Sun May 15 04:40:40 PDT 2016

On 05/13/2016 06:32 PM, Stefan Koch wrote:
> I would like to work on a solution that does scale. The Problem is 
> not making a byteCode-interpreter. That part is relatively easy. 
> Currently I am trying to get a detailed understanding of dmd and 
> it's data-structures. (mainly it's AST.)
> 
> Generating the byte-code seems to be non-trivial.
> 
> I wonder in how far the glue layer can be of help...

Seems like I've to repeat this once more, b/c everyone including me
didn't got it in the first place. We don't need a bytecode
interpreter, it mostly adds overhead and a complicated second layer
between walking the AST and interpreting it (think of transforming a
for loop with goto into linear bytecode, almost as complicated as in
the glue layer).

What we basically need is a stack of values, a stack of frames (for
function calls and variables in scopes), and an AST visitor that does
the interpretation.
It would be most helpful for the success of this to follow common CS
examples like [¹], [²], or [³].
With realistic expectations we might have a working implementation in
a month or so. With more requirements like bytecode, using dmd's
backend, or JIT we end up with a long newsgroup discussion ;).

Tricky things for a CTFE interpreter include:

- enumerating VarDeclarations (they already have a ctfeAdrOnStack
field) in each scope, and referring to outer variables from nested scopes

At best just use a continuous stack and just set the stack pointer to
the last frame pointer when leaving a scope.

- getting function calls right

Push arguments, on return shift top of stack under arguments and pop
them (caller cleanup). If possible detect and support tail recursion.

- converting AST values to and from Interpreter Values.
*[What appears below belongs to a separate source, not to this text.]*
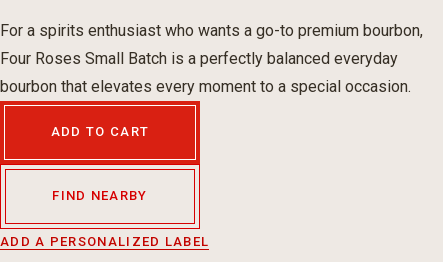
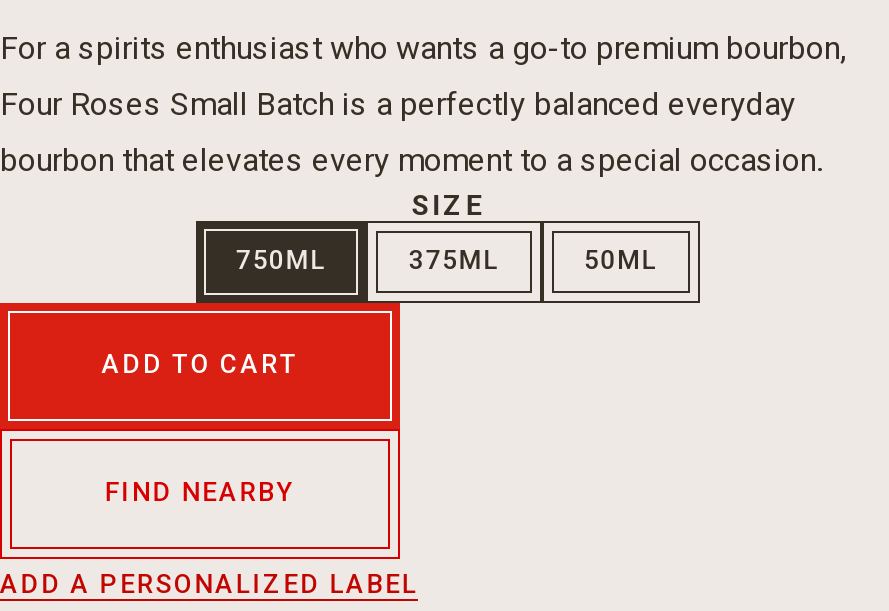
+ SIZE
+ 750ML
+ 375ML
+ 50ML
Literals and constant VarExp from the AST need to be converted to an
interpreter Value before being pushed on the stack. The result of
interpretation (top of stack) needs to be converted back to an AST
literal.
Using separate data types (instead of creating AST values in the
interpreter) will be a major performance improvement over using AST
values (e.g. 16 vs. ~100 bytes). It also creates a clear boundary
between Interpreter and AST values. Currently quite some complexity is
thrown at cleaning interpreter generated AST values, and
distinguishing interpreter owned from normal AST values (which allows
some optimizations) [⁴].

We don't need a tagged union b/c the AST already contains the type
information, but a tag could be helpful for debugging [⁵].

Values can be deleted when popped from stack (no ref counting needed I
think).

- Implementing more complex data structures (arrays, strings, hash
tables, aggregates)

Use Value[], Value[Value], and a dedicated String
(char[]/wchar[]/dchar[]). For structs/classes field indexes are known
=> use fix-sized Value[]. Value.class_ needs to hold a reference to
the actual class instance for vtable calls.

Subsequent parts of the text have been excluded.